When Julie finds him, the 37th President of the United States is standing barefoot on the dry, dusty ground of a grove in Yorba Linda, a lemon in one hand and a megaphone in the other. As Julie approaches him—seafoam green baby heels sinking a little into the dirt; seafoam green pocketbook clutched in both hands—her father turns to her and smiles. “Button,” he says. “What a surprise.”
“Hello, Daddy,” she says, and smiles the way she learned to do for photographers. He has never called her Button before.
The President reaches both arms out as if to hug her, then looks down, bewildered, when he realizes they are full. He looks at the megaphone. He looks at the lemon. He looks at both of them for some time, seeming to debate their relative import, and then, with a look of great reluctance, places the lemon in Julie’s hand. She opens her pocketbook and slips it inside.
“Daddy,” she says, slipping her arm through his, and feeling a heat that she is sure comes not from the sun resting on him but emanates from his very body, “it’s nearly five o’clock. Don’t you think it’s time to head home?”

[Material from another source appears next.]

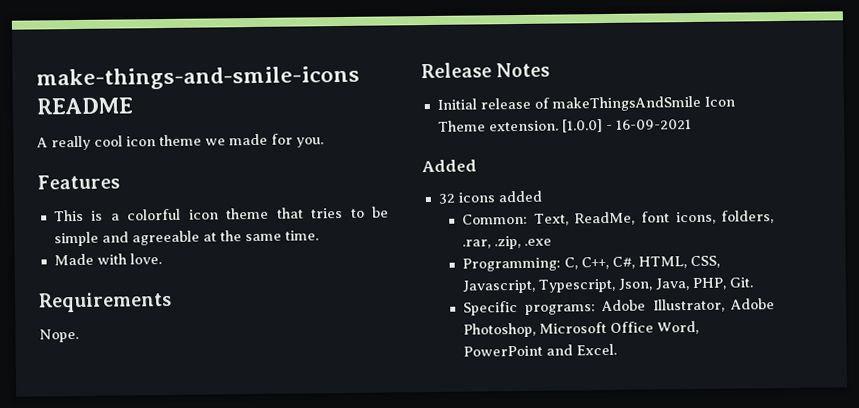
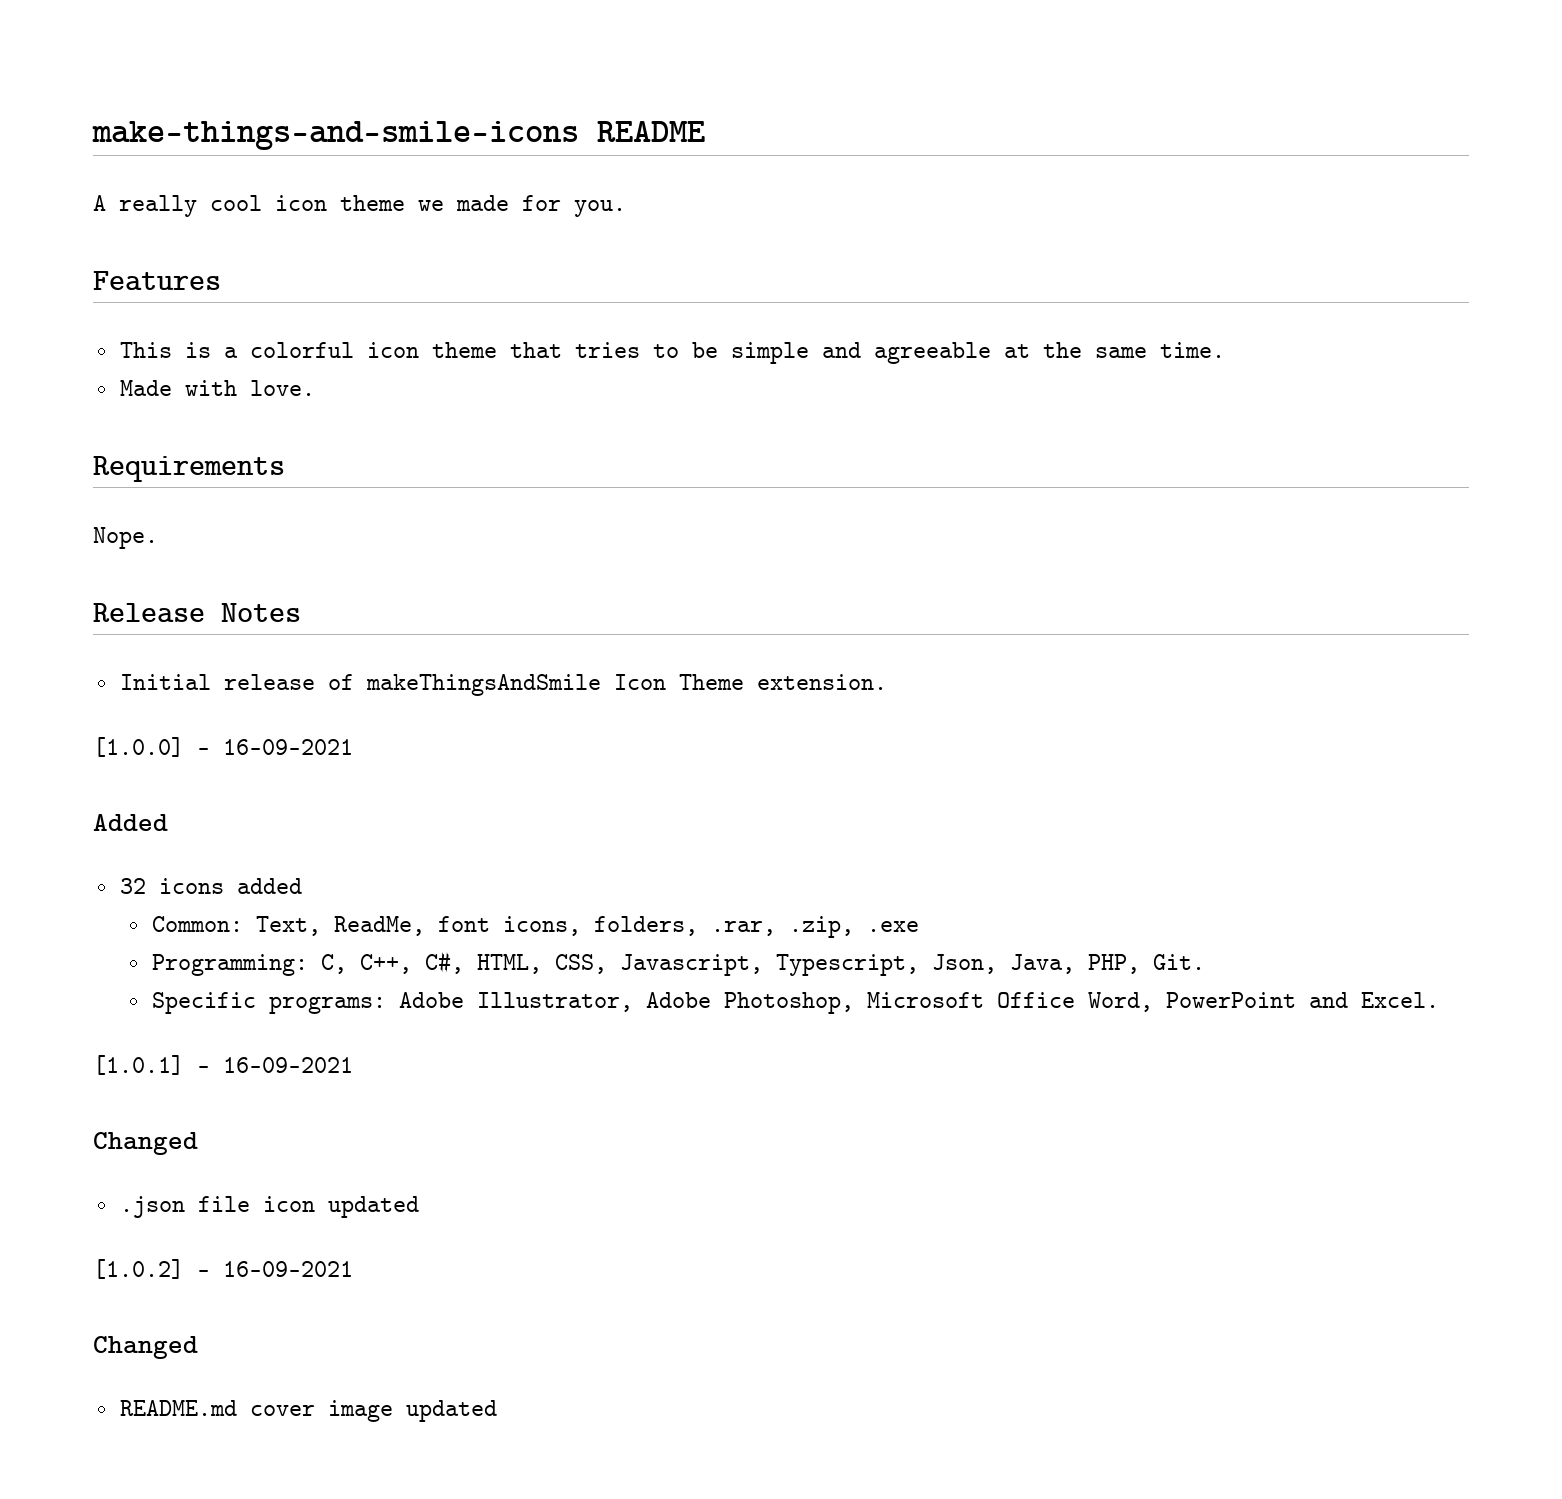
(559, 126) none -> (887, 682) //
(618, 349) none -> [93,1055,353,1075] [93,1132,198,1155] [119,1196,419,1218] [93,1259,353,1279] [93,1336,198,1359] [119,1400,497,1422] // [1.0.1] - 16-09-2021 // Changed // .json file icon updated // [1.0.2] - 16-09-2021 // Changed // README.md cover image updated

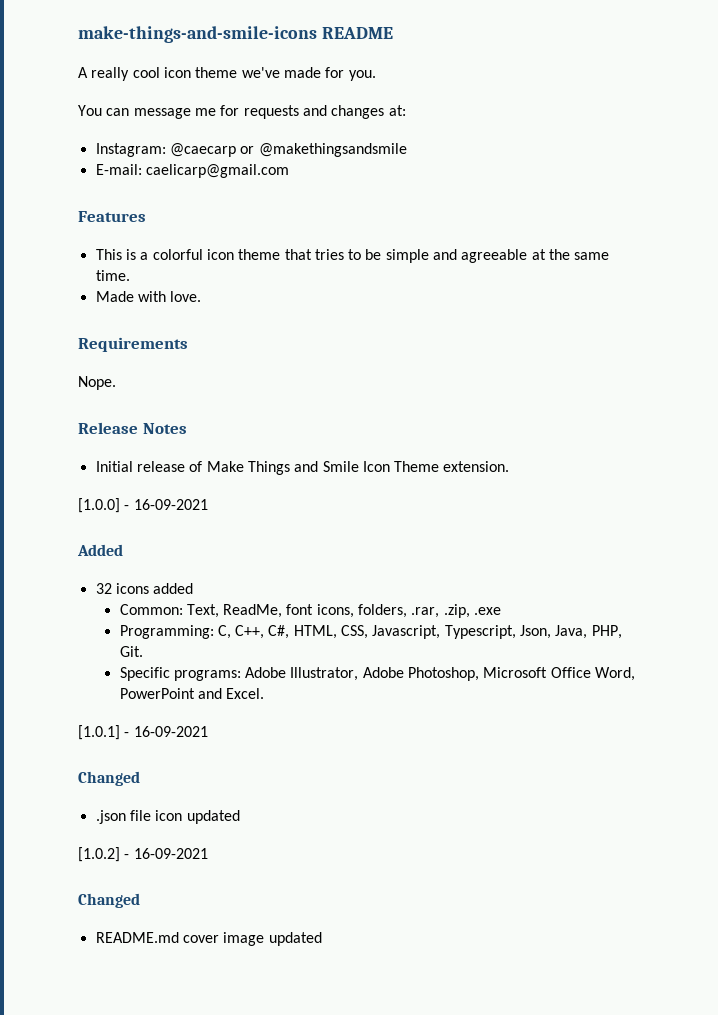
[418,200,444,211] we -> [241,67,280,78] we've
(626, 208) none -> [78,105,406,119] [95,143,407,157] [95,164,289,178] // You can message me for requests and changes at: // Instagram: @caecarp or @makethingsandsmile // E-mail: caelicarp@gmail.com
[365,674,601,696] makeThingsAndSmile -> [206,461,359,475] Make Things and Smile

He smiles in the way she would imagine someone smiling if she closed her eyes and said the word “fatherly” to herself, though it is not a smile she has seen on him much before. “Button, I am home.”
“But back to Casa Pacifica,” she says. “Back to mother. There.”
He bends slightly and kisses the top of her head, right where her hair parts and her skin is thinnest. “I have important work to do, Button. Your mother understands, just like she always has. It’s not easy being the President’s wife.”
“I know, Daddy.”
“Besides,” he says, gesturing to something behind her, “I would have been home hours ago if this son of a bitch could learn his lines.”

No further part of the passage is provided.